Duque Sandra I, Arnold W David, Odermatt Philipp, Li Xiaohui, Porensky Paul N, Schmelzer Leah, Meyer Kathrin, Kolb Stephen J, Schümperli Daniel, Kaspar Brian K, Burghes Arthur H M
Department of Molecular and Cellular Biochemistry, Ohio State University Wexner Medical Center, Columbus, OH.
Ann Neurol. 2015 Mar;77(3):399-414. doi: 10.1002/ana.24332. Epub 2015 Feb 9.
Spinal muscular atrophy (SMA) is caused by reduced levels of survival motor neuron (SMN) protein, which results in motoneuron loss. Therapeutic strategies to increase SMN levels including drug compounds, antisense oligonucleotides, and scAAV9 gene therapy have proved effective in mice. We wished to determine whether reduction of SMN in postnatal motoneurons resulted in SMA in a large animal model, whether SMA could be corrected after development of muscle weakness, and the response of clinically relevant biomarkers.
Using intrathecal delivery of scAAV9 expressing an shRNA targeting pig SMN1, SMN was knocked down in motoneurons postnatally to SMA levels. This resulted in an SMA phenotype representing the first large animal model of SMA. Restoration of SMN was performed at different time points with scAAV9 expressing human SMN (scAAV9-SMN), and electrophysiology measurements and pathology were performed.

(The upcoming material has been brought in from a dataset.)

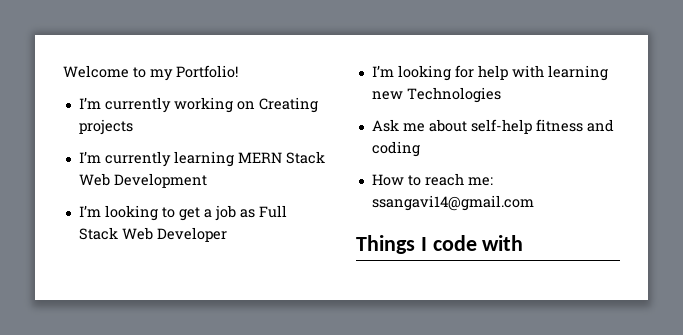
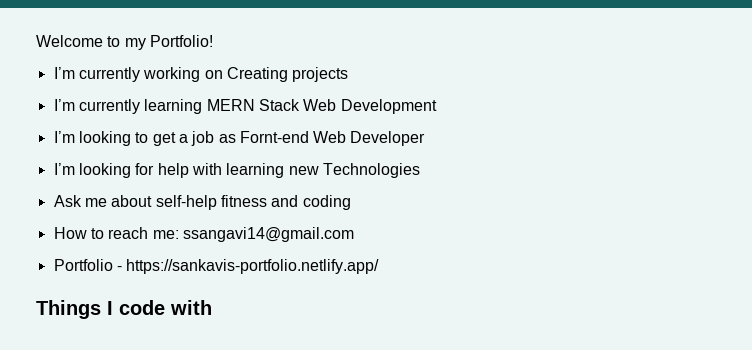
- I’m looking to get a job as Full Stack Web Developer
+ I’m looking to get a job as Fornt-end Web Developer
+ Portfolio - https://sankavis-portfolio.netlify.app/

Knockdown of SMN in postnatal motoneurons results in overt proximal weakness, fibrillations on electromyography indicating active denervation, and reduced compound muscle action potential (CMAP) and motor unit number estimation (MUNE), as in human SMA. Neuropathology showed loss of motoneurons and motor axons. Presymptomatic delivery of scAAV9-SMN prevented SMA symptoms, indicating that all changes are SMN dependent. Delivery of scAAV9-SMN after symptom onset had a marked impact on phenotype, electrophysiological measures, and pathology.
High SMN levels are critical in postnatal motoneurons, and reduction of SMN results in an SMA phenotype that is SMN dependent. Importantly, clinically relevant biomarkers including CMAP and MUNE are responsive to SMN restoration, and abrogation of phenotype can be achieved even after symptom onset.
脊髓性肌萎缩症(SMA)是由存活运动神经元(SMN)蛋白水平降低引起的,这会导致运动神经元丧失。提高SMN水平的治疗策略,包括药物化合物、反义寡核苷酸和scAAV9基因疗法,已在小鼠中证明有效。我们希望确定出生后运动神经元中SMN的减少是否会在大型动物模型中导致SMA,肌肉无力发展后SMA是否可以得到纠正,以及临床相关生物标志物的反应。
通过鞘内注射表达靶向猪SMN1的短发夹RNA(shRNA)的scAAV9,在出生后将运动神经元中的SMN敲低至SMA水平。这产生了一种SMA表型,代表了第一个SMA大型动物模型。在不同时间点用表达人SMN的scAAV9(scAAV9-SMN)进行SMN恢复,并进行电生理测量和病理学检查。
出生后运动神经元中SMN的敲低导致明显的近端无力、肌电图上的纤颤表明有活动性去神经支配,以及复合肌肉动作电位(CMAP)和运动单位数量估计(MUNE)降低,与人类SMA相同。神经病理学显示运动神经元和运动轴突丧失。症状前给予scAAV9-SMN可预防SMA症状,表明所有变化均依赖于SMN。症状发作后给予scAAV9-SMN对表型、电生理指标和病理学有显著影响。
高SMN水平在出生后运动神经元中至关重要,SMN的减少会导致依赖于SMN的SMA表型。重要的是,包括CMAP和MUNE在内的临床相关生物标志物对SMN恢复有反应,即使在症状发作后也可实现表型消除。